Task details:
Report the count of lines below in which the string "payment" occurs; include nothing else.

Image comparison data:
***

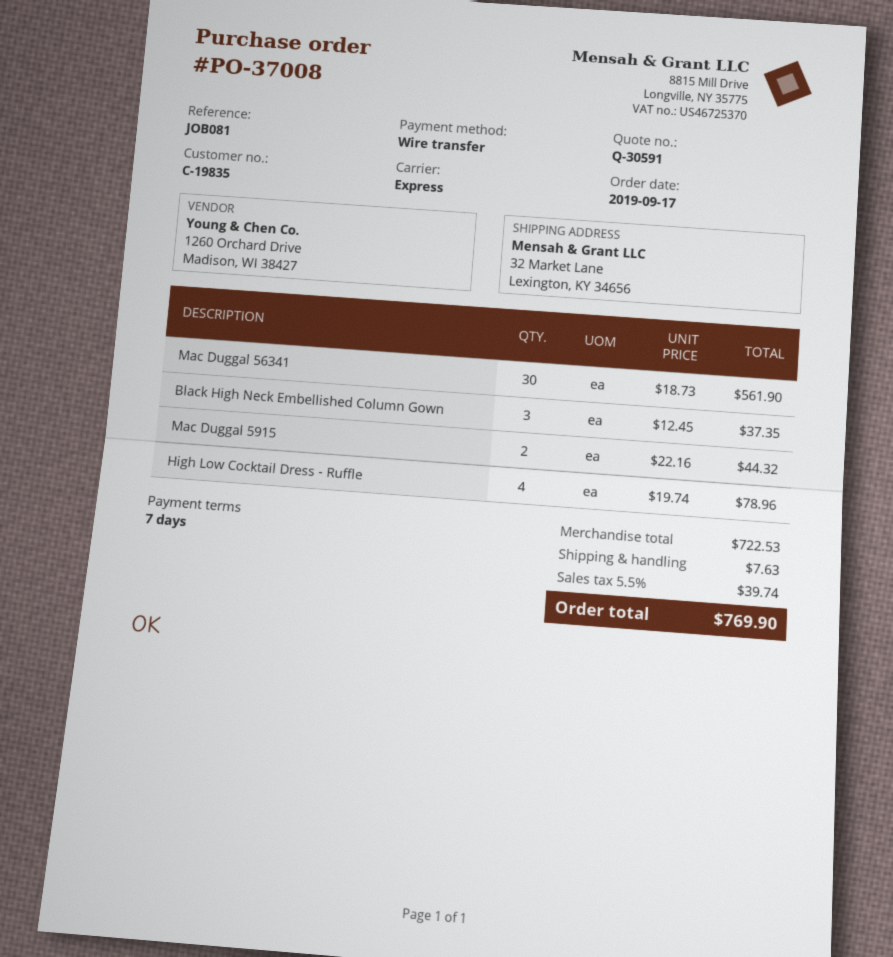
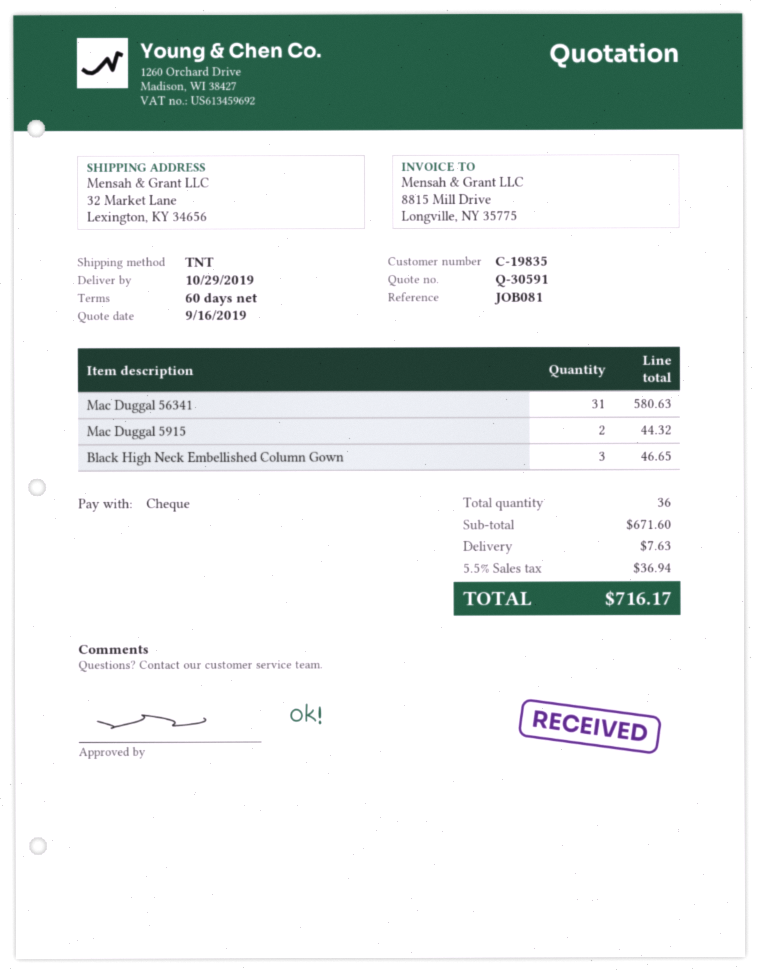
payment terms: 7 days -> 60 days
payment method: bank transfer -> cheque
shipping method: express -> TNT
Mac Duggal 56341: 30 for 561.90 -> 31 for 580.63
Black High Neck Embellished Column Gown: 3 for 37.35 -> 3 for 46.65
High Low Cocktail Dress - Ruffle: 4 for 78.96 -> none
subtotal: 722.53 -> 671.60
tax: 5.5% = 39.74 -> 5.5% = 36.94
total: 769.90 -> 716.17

***

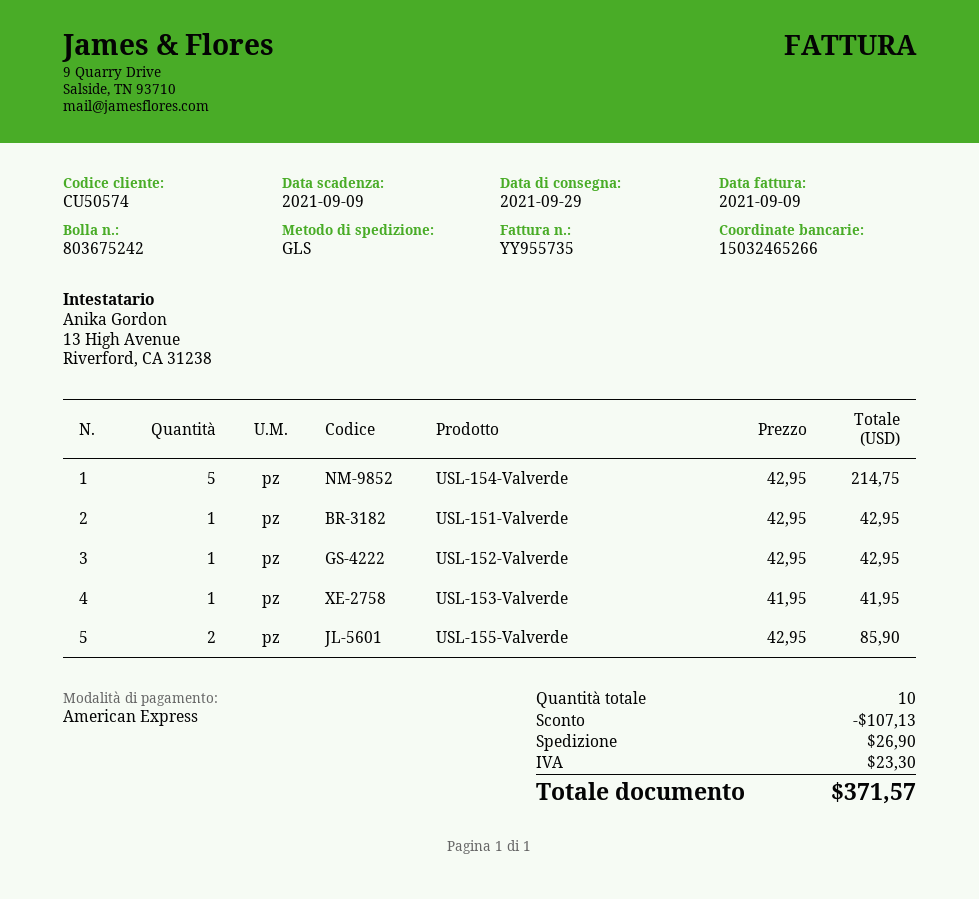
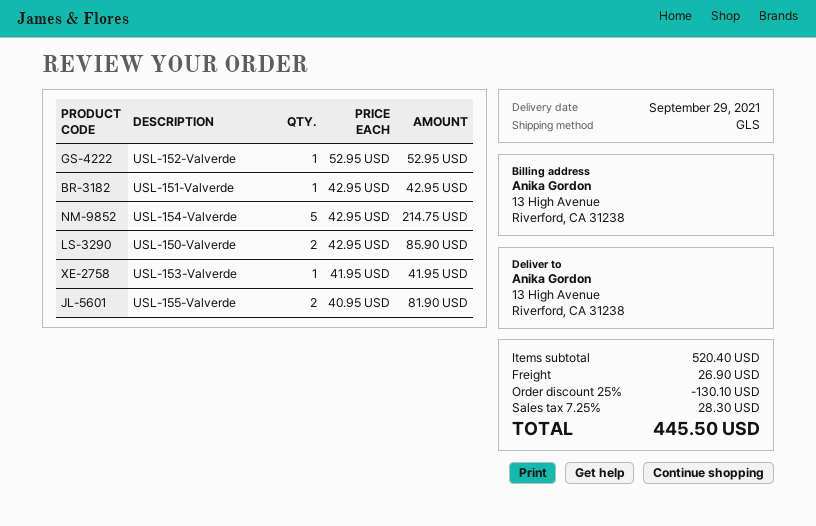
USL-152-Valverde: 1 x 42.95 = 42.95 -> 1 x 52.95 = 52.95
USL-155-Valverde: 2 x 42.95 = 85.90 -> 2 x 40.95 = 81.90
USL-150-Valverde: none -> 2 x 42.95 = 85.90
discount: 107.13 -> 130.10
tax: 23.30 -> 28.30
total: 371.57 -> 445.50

***

Exercise solution:
2